US online retailer Ebay wants to cut 1,000 jobs

As of: January 24, 2024 8:51 a.m

The US online retailer Ebay is further cutting its workforce. The company points to excessive spending compared to rather weak growth. Added to this is the tough competition.

Ebay says it wants to cut around 1,000 jobs. The US company announced this yesterday. The planned number corresponds to around nine percent of the online retailer’s entire workforce.

Apparently the restructuring of the company, with which Ebay wants to achieve faster growth, is not making sufficient progress. Chief executive Jamie Iannone wrote in a letter to employees: “While we are making progress in executing our strategy, our headcount and expenses have outpaced the growth of our business.”

Teams will be merged

Now the company wants to merge and downsize certain teams in order to “better meet the needs of customers around the world, among other things.” According to Iannone, the job cuts will also be accompanied by a reduction in the number of contracts for temporary employees.

Ebay faces fierce global competition in online trading. Above all, US competitor Amazon, but also Chinese retailers such as Temu and Shein, are causing problems for the pioneer in the business.

Falling margins, less solvent ones Customers

The forecast for the important Christmas quarter was recently weaker than the market expected. Ebay reported slight sales growth in the third quarter of 2023, but profit margins had recently fallen.

The company said that inflation, which had risen significantly last year, had reduced customers’ purchasing power. Ebay currently has around 132 million users and almost two billion items for sale on its platform.

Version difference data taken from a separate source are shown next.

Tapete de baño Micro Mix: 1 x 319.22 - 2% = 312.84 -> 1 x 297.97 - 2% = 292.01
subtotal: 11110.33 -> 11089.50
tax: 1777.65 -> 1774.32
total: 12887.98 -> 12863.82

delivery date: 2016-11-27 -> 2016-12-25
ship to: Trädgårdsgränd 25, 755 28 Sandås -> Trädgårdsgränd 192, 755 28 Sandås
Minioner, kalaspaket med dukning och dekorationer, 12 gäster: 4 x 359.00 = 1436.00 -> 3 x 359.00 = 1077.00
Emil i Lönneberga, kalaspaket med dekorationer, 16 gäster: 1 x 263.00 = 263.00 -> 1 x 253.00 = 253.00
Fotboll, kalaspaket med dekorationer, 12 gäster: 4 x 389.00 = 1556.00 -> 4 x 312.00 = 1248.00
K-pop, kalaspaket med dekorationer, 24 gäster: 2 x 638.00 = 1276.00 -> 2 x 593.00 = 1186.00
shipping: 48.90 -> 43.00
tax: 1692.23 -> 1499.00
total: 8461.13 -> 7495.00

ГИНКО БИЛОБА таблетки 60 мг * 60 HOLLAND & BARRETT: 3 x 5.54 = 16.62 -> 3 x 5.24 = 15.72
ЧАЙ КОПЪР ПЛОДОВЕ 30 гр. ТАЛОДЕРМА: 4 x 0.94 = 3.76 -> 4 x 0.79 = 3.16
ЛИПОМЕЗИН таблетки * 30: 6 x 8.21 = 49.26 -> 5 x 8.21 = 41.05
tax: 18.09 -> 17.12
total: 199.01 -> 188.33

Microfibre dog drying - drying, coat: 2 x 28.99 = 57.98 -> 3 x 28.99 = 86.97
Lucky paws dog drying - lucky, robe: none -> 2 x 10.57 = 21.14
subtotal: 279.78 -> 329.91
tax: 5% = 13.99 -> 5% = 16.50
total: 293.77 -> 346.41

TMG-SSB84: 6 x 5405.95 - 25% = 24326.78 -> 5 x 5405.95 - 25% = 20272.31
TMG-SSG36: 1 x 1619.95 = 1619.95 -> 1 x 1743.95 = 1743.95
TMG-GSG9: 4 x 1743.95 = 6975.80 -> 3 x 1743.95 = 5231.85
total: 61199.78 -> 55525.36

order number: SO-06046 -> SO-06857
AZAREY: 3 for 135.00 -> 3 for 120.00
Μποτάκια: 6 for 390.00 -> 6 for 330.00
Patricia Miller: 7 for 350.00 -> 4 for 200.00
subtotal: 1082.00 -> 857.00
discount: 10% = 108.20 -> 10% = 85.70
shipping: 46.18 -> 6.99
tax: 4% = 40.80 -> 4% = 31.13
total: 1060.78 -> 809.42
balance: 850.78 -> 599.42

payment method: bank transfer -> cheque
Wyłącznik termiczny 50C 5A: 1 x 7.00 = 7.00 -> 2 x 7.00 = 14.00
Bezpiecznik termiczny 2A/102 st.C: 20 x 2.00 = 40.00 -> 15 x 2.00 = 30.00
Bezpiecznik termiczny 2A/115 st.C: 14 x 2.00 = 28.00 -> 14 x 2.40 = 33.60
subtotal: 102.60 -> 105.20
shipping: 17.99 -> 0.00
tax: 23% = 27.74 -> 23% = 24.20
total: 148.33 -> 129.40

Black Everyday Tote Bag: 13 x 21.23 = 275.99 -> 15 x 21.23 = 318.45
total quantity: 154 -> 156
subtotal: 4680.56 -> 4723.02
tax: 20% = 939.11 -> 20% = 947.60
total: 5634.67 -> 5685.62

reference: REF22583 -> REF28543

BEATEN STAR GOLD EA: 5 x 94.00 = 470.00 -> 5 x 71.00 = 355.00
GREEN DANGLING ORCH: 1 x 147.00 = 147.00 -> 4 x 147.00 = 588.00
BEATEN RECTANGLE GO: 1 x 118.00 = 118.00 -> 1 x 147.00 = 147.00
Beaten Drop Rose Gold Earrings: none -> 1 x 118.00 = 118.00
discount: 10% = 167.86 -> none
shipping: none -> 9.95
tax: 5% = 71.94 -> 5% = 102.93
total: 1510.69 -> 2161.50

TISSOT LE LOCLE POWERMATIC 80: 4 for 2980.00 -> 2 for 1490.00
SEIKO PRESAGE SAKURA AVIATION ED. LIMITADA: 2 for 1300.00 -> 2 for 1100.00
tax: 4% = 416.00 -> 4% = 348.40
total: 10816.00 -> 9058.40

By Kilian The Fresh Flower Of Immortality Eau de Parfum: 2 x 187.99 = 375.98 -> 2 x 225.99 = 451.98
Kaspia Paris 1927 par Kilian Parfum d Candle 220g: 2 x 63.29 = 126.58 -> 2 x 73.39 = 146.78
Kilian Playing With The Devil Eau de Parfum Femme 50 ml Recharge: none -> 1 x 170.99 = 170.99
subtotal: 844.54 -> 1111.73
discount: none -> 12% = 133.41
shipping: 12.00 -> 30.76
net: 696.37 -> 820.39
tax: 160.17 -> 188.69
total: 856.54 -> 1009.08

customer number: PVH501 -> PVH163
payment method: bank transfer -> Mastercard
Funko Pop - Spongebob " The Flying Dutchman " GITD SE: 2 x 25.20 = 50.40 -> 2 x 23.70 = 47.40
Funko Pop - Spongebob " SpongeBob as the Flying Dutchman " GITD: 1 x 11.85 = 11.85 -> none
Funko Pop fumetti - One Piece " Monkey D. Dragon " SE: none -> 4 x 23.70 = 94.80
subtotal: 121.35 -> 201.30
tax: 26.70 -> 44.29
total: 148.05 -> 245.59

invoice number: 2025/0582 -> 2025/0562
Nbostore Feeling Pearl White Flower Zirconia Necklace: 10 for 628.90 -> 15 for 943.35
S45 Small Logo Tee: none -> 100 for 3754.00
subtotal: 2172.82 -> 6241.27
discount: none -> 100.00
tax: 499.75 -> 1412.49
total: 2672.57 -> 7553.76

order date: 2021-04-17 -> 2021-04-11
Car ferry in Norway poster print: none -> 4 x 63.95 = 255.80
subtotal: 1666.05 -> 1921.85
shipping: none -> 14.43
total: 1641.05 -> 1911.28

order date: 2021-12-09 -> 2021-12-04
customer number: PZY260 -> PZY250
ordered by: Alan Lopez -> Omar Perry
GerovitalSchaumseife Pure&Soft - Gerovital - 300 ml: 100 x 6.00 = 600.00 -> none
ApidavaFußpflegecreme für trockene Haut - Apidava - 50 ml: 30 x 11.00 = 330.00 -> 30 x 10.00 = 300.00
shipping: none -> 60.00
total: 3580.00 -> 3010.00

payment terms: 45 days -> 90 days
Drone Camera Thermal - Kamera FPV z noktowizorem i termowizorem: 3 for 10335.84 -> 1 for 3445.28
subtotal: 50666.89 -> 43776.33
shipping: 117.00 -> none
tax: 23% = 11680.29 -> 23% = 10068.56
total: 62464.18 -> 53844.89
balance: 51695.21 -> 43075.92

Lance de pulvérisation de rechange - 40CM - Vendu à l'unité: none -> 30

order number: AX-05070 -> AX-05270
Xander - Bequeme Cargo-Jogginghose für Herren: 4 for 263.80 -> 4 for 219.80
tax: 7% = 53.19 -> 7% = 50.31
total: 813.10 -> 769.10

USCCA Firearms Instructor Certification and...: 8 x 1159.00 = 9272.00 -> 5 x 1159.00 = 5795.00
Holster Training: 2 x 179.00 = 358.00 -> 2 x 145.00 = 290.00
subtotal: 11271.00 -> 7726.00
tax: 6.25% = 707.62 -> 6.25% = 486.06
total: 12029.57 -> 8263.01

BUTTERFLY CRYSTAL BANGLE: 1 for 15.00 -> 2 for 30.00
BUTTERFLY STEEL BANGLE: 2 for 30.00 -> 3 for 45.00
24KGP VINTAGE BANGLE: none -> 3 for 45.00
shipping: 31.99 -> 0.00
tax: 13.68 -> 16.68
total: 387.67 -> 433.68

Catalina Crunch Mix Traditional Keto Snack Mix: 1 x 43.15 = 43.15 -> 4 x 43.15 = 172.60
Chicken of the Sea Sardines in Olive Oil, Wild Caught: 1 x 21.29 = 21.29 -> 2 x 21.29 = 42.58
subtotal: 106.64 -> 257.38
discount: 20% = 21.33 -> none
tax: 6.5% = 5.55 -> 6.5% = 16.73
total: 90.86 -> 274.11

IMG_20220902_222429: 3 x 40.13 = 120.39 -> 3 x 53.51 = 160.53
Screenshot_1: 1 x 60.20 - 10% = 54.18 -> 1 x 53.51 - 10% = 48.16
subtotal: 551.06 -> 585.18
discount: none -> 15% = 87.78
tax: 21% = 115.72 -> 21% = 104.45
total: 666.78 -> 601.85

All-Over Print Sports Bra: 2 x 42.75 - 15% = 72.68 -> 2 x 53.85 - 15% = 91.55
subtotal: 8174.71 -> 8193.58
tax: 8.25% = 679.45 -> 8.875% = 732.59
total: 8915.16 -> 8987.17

Things work better with Paypal

Last February, the online retailer announced that it would lay off 500 employees worldwide, which corresponded to four percent of the total workforce. The job cuts follow a wave of layoffs in the U.S. tech industry after it hired heavily during the pandemic.

The former payment subsidiary Paypal has recently been somewhat more successful than Ebay. The division was spun off in 2015 and then listed on the stock exchange. The company recently exceeded growth expectations. However, Paypal also significantly reduced its workforce last year. And PayPal’s shares lost even more value last year than Ebay’s.